■ Exercise details ■
Write out the records in full and without alteration, setting aside their pictures.

Start of Records for the exercise

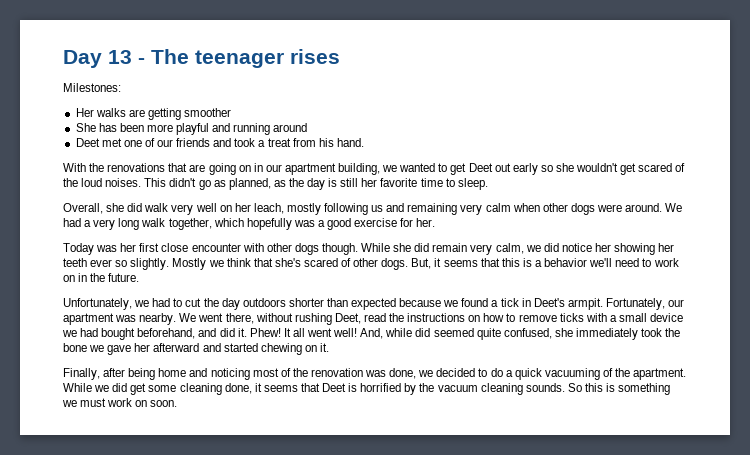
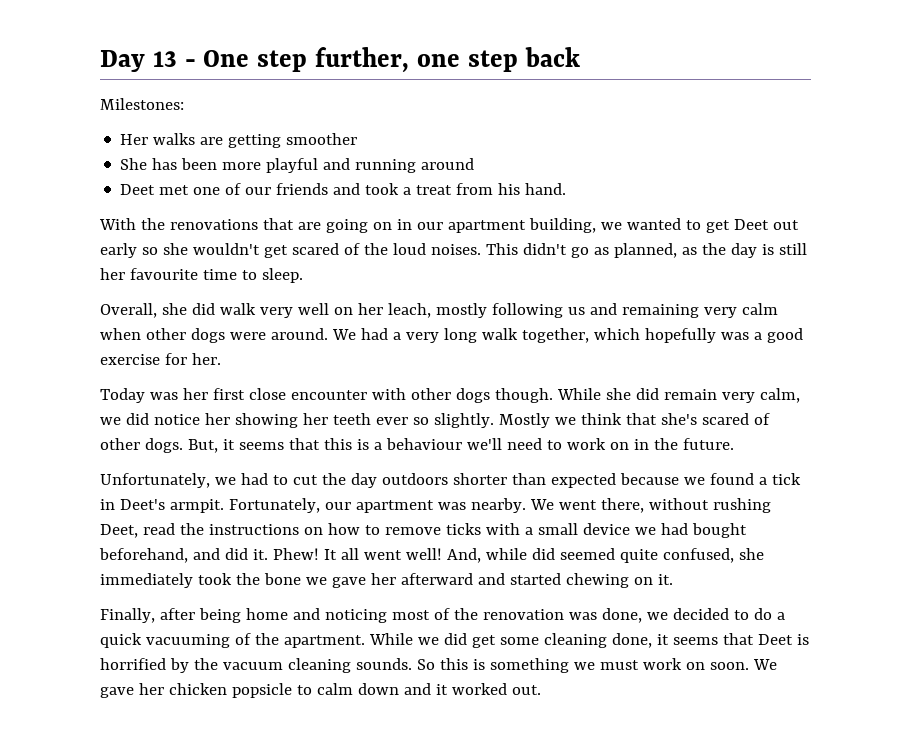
- Day 13 - The teenager rises
+ Day 13 - One step further, one step back
- This didn't go as planned, as the day is still her favorite time to sleep.
+ This didn't go as planned, as the day is still her favourite time to sleep.
- But, it seems that this is a behavior we'll need to work on in the future.
+ But, it seems that this is a behaviour we'll need to work on in the future.
+ We gave her chicken popsicle to calm down and it worked out.

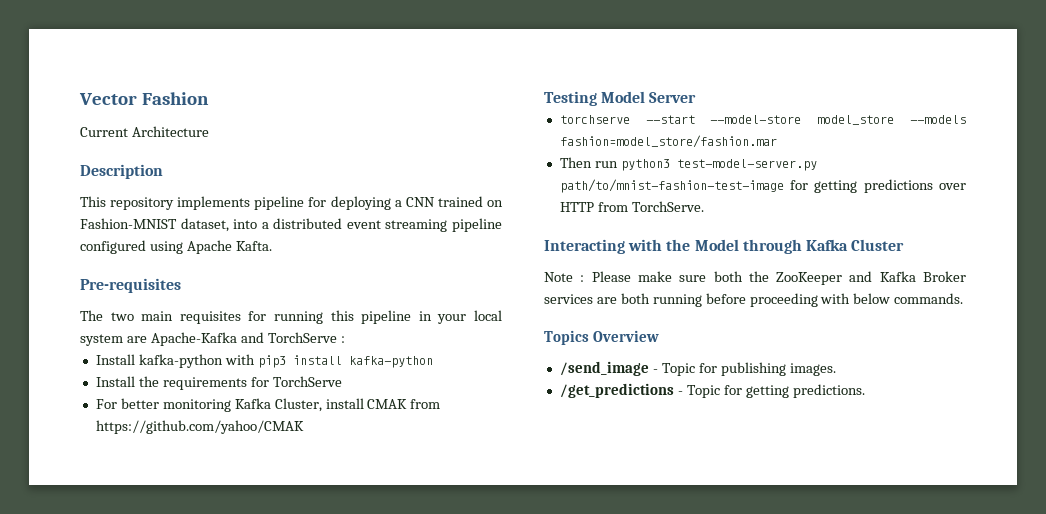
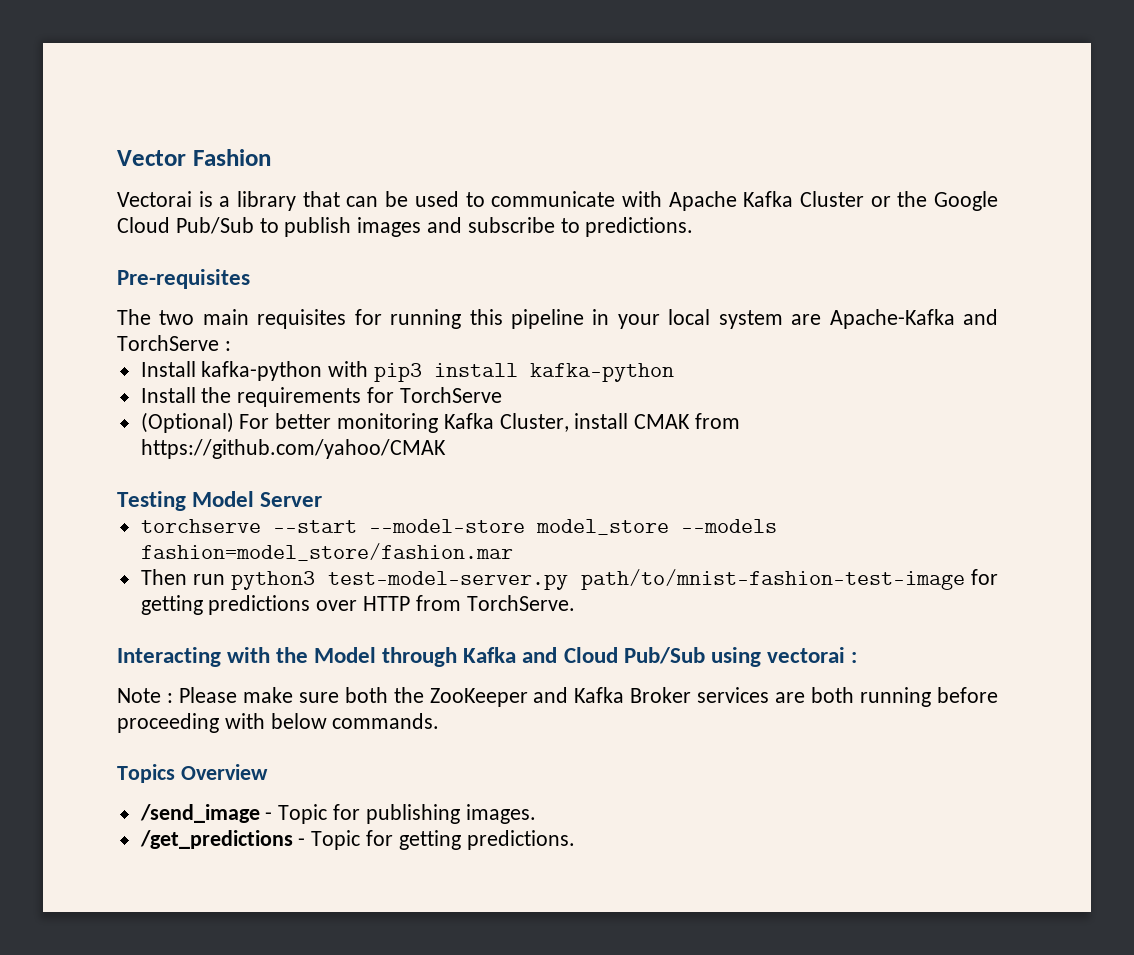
- Current Architecture
- Description
- This repository implements pipeline for deploying a CNN trained on Fashion-MNIST dataset, into a distributed event streaming pipeline configured using Apache Kafta.
+ Vectorai is a library that can be used to communicate with Apache Kafka Cluster or the Google Cloud Pub/Sub to publish images and subscribe to predictions.
- For better monitoring Kafka Cluster, install CMAK from https://github.com/yahoo/CMAK
+ (Optional) For better monitoring Kafka Cluster, install CMAK from https://github.com/yahoo/CMAK
- Interacting with the Model through Kafka Cluster
+ Interacting with the Model through Kafka and Cloud Pub/Sub using vectorai :

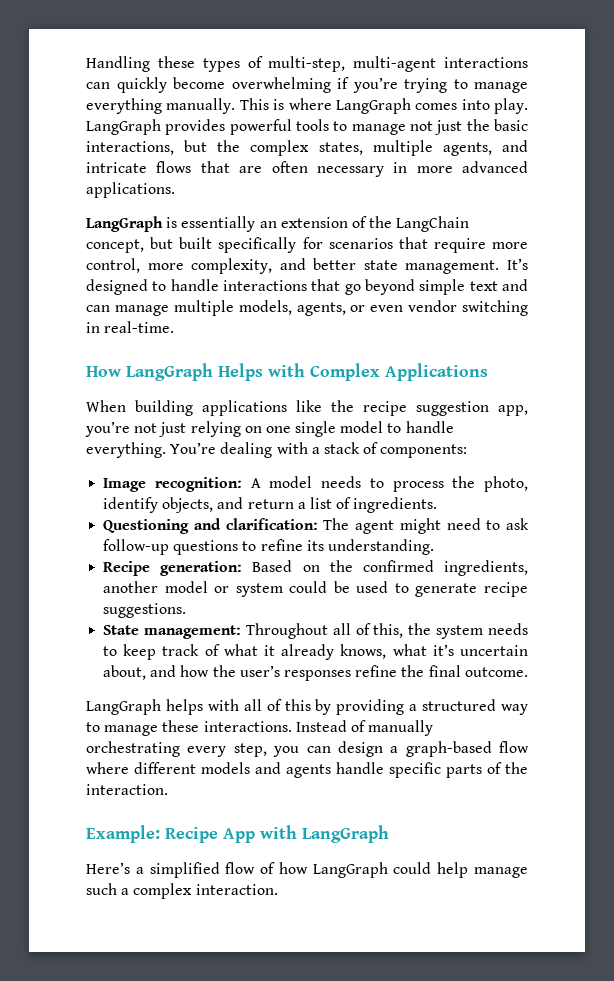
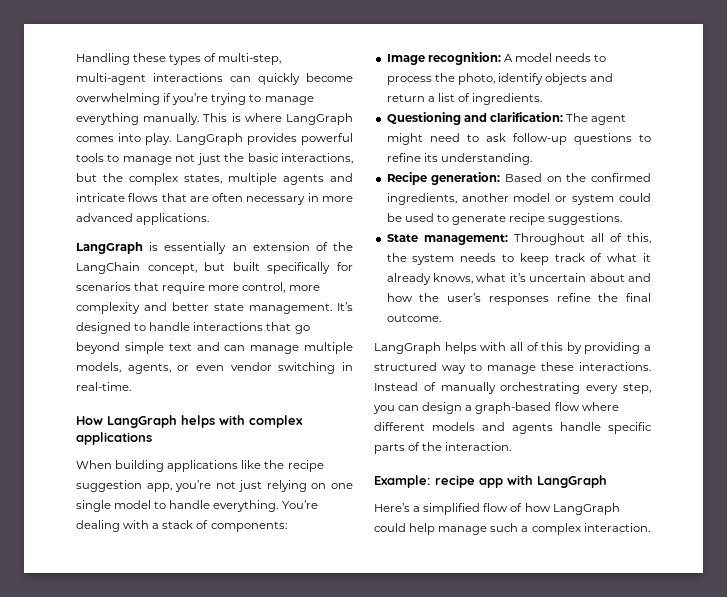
- LangGraph provides powerful tools to manage not just the basic interactions, but the complex states, multiple agents, and intricate flows that are often necessary in more advanced applications.
+ LangGraph provides powerful tools to manage not just the basic interactions, but the complex states, multiple agents and intricate flows that are often necessary in more advanced applications.
- LangGraph is essentially an extension of the LangChain concept, but built specifically for scenarios that require more control, more complexity, and better state management.
+ LangGraph is essentially an extension of the LangChain concept, but built specifically for scenarios that require more control, more complexity and better state management.
- How LangGraph Helps with Complex Applications
+ How LangGraph helps with complex applications
- Image recognition: A model needs to process the photo, identify objects, and return a list of ingredients.
+ Image recognition: A model needs to process the photo, identify objects and return a list of ingredients.
- State management: Throughout all of this, the system needs to keep track of what it already knows, what it’s uncertain about, and how the user’s responses refine the final outcome.
+ State management: Throughout all of this, the system needs to keep track of what it already knows, what it’s uncertain about and how the user’s responses refine the final outcome.
- Example: Recipe App with LangGraph
+ Example: recipe app with LangGraph

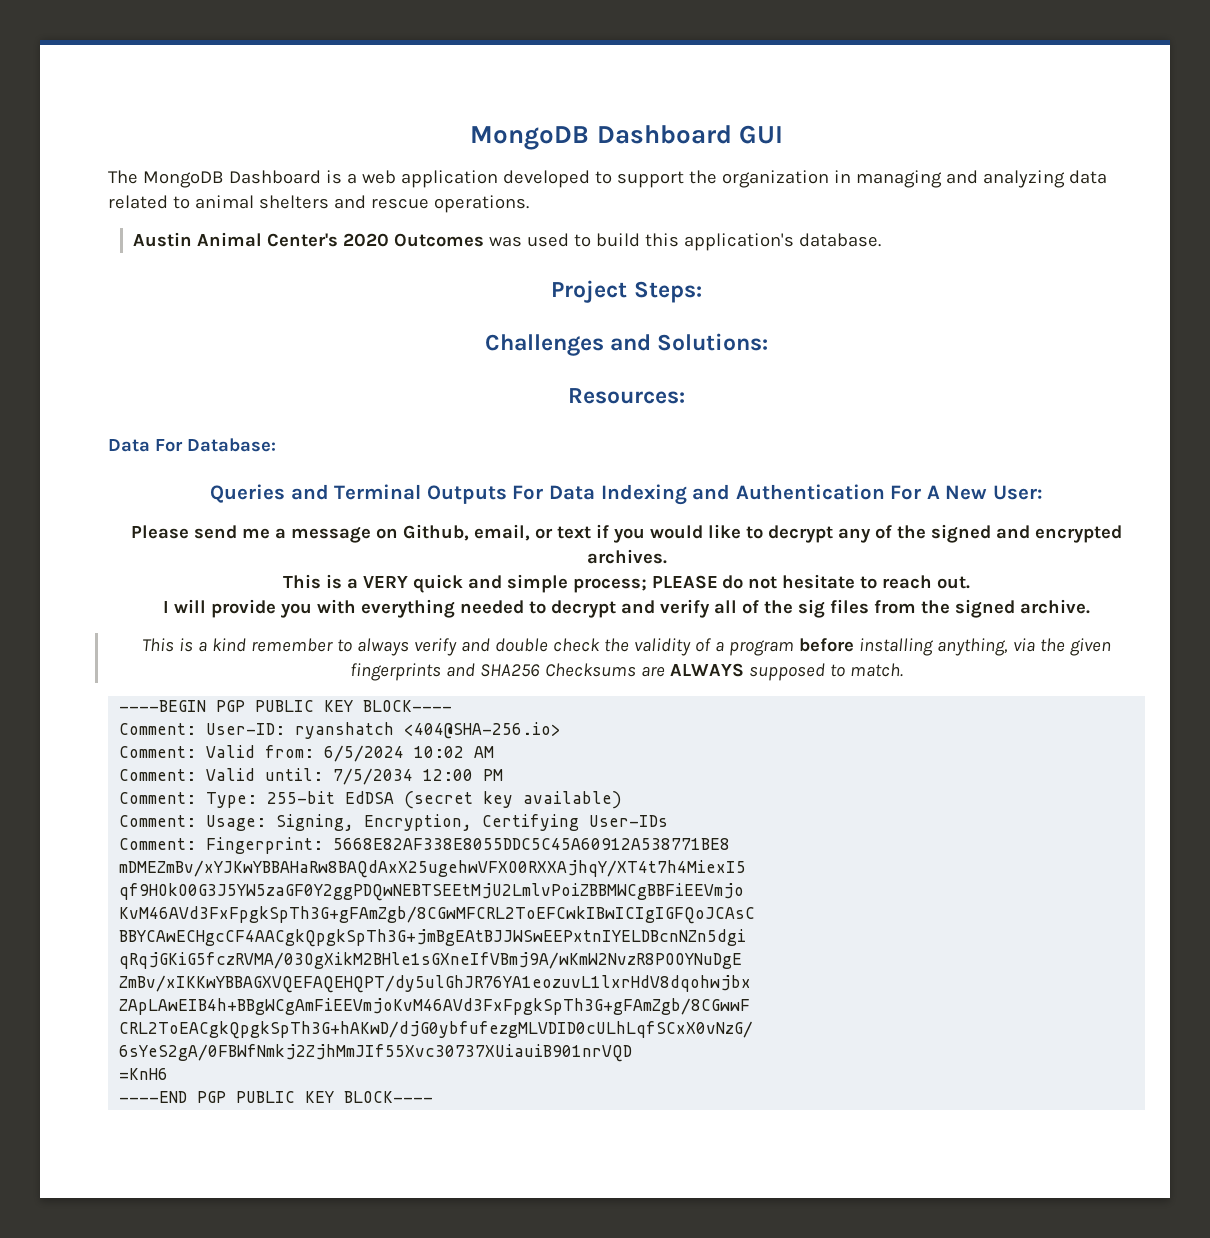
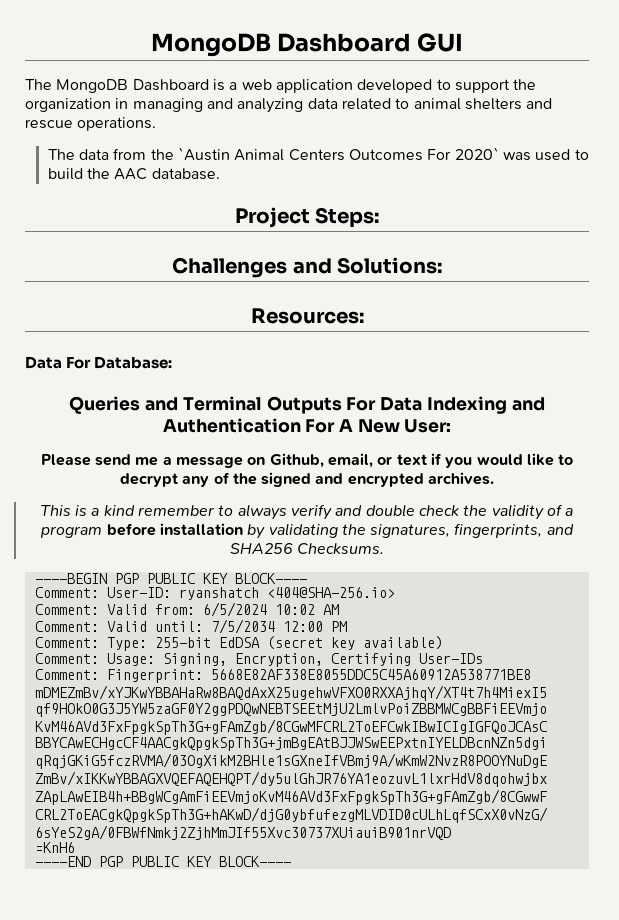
- Austin Animal Center's 2020 Outcomes was used to build this application's database.
+ The data from the `Austin Animal Centers Outcomes For 2020` was used to build the AAC database.
- This is a VERY quick and simple process; PLEASE do not hesitate to reach out.
- I will provide you with everything needed to decrypt and verify all of the sig files from the signed archive.
- This is a kind remember to always verify and double check the validity of a program before installing anything, via the given fingerprints and SHA256 Checksums are ALWAYS supposed to match.
+ This is a kind remember to always verify and double check the validity of a program before installation by validating the signatures, fingerprints, and SHA256 Checksums.

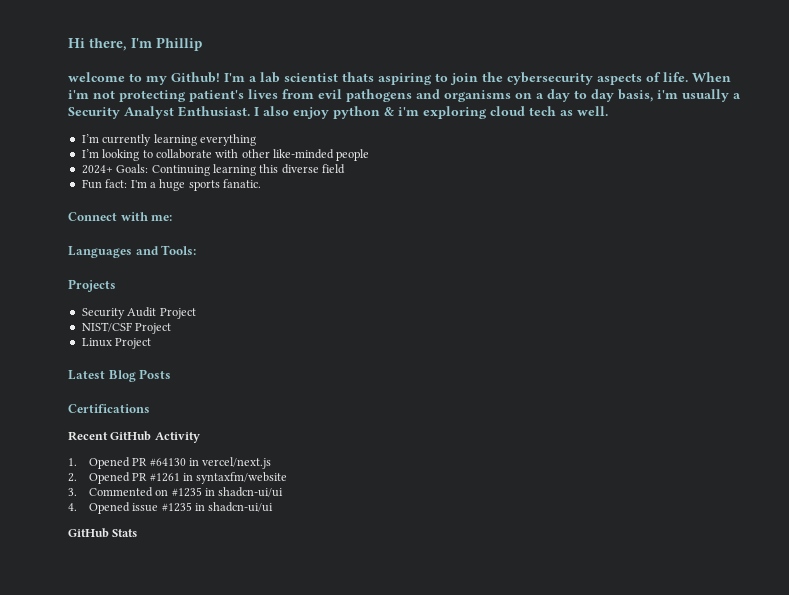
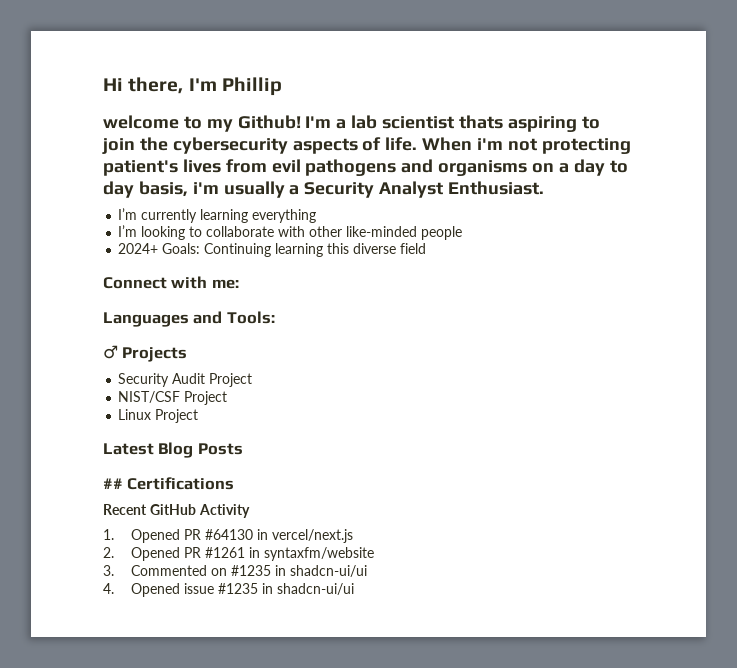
- I also enjoy python & i'm exploring cloud tech as well.
- Fun fact: I'm a huge sports fanatic.
- Projects
+ ♂ Projects
- Certifications
+ ## Certifications
- GitHub Stats

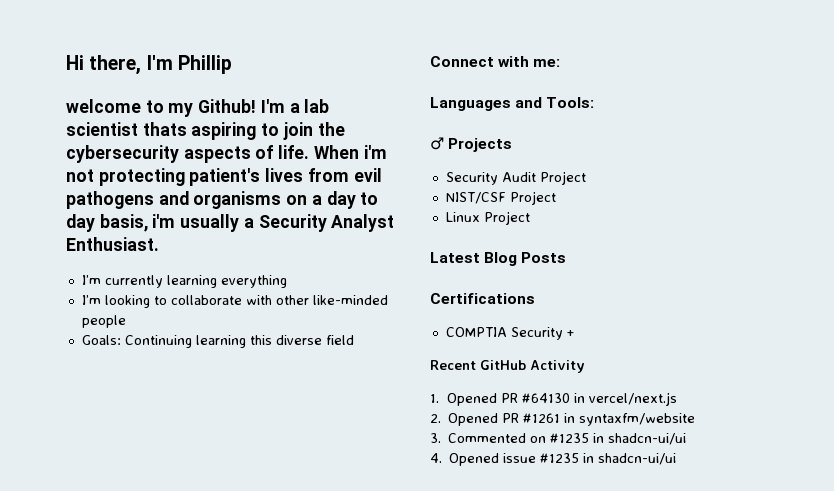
- 2024+ Goals: Continuing learning this diverse field
+ Goals: Continuing learning this diverse field
- ## Certifications
+ Certifications
+ COMPTIA Security +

End of Records for the exercise

■ Final answer ■
- Day 13 - The teenager rises
+ Day 13 - One step further, one step back
- This didn't go as planned, as the day is still her favorite time to sleep.
+ This didn't go as planned, as the day is still her favourite time to sleep.
- But, it seems that this is a behavior we'll need to work on in the future.
+ But, it seems that this is a behaviour we'll need to work on in the future.
+ We gave her chicken popsicle to calm down and it worked out.

- Current Architecture
- Description
- This repository implements pipeline for deploying a CNN trained on Fashion-MNIST dataset, into a distributed event streaming pipeline configured using Apache Kafta.
+ Vectorai is a library that can be used to communicate with Apache Kafka Cluster or the Google Cloud Pub/Sub to publish images and subscribe to predictions.
- For better monitoring Kafka Cluster, install CMAK from https://github.com/yahoo/CMAK
+ (Optional) For better monitoring Kafka Cluster, install CMAK from https://github.com/yahoo/CMAK
- Interacting with the Model through Kafka Cluster
+ Interacting with the Model through Kafka and Cloud Pub/Sub using vectorai :

- LangGraph provides powerful tools to manage not just the basic interactions, but the complex states, multiple agents, and intricate flows that are often necessary in more advanced applications.
+ LangGraph provides powerful tools to manage not just the basic interactions, but the complex states, multiple agents and intricate flows that are often necessary in more advanced applications.
- LangGraph is essentially an extension of the LangChain concept, but built specifically for scenarios that require more control, more complexity, and better state management.
+ LangGraph is essentially an extension of the LangChain concept, but built specifically for scenarios that require more control, more complexity and better state management.
- How LangGraph Helps with Complex Applications
+ How LangGraph helps with complex applications
- Image recognition: A model needs to process the photo, identify objects, and return a list of ingredients.
+ Image recognition: A model needs to process the photo, identify objects and return a list of ingredients.
- State management: Throughout all of this, the system needs to keep track of what it already knows, what it’s uncertain about, and how the user’s responses refine the final outcome.
+ State management: Throughout all of this, the system needs to keep track of what it already knows, what it’s uncertain about and how the user’s responses refine the final outcome.
- Example: Recipe App with LangGraph
+ Example: recipe app with LangGraph

- Austin Animal Center's 2020 Outcomes was used to build this application's database.
+ The data from the `Austin Animal Centers Outcomes For 2020` was used to build the AAC database.
- This is a VERY quick and simple process; PLEASE do not hesitate to reach out.
- I will provide you with everything needed to decrypt and verify all of the sig files from the signed archive.
- This is a kind remember to always verify and double check the validity of a program before installing anything, via the given fingerprints and SHA256 Checksums are ALWAYS supposed to match.
+ This is a kind remember to always verify and double check the validity of a program before installation by validating the signatures, fingerprints, and SHA256 Checksums.

- I also enjoy python & i'm exploring cloud tech as well.
- Fun fact: I'm a huge sports fanatic.
- Projects
+ ♂ Projects
- Certifications
+ ## Certifications
- GitHub Stats

- 2024+ Goals: Continuing learning this diverse field
+ Goals: Continuing learning this diverse field
- ## Certifications
+ Certifications
+ COMPTIA Security +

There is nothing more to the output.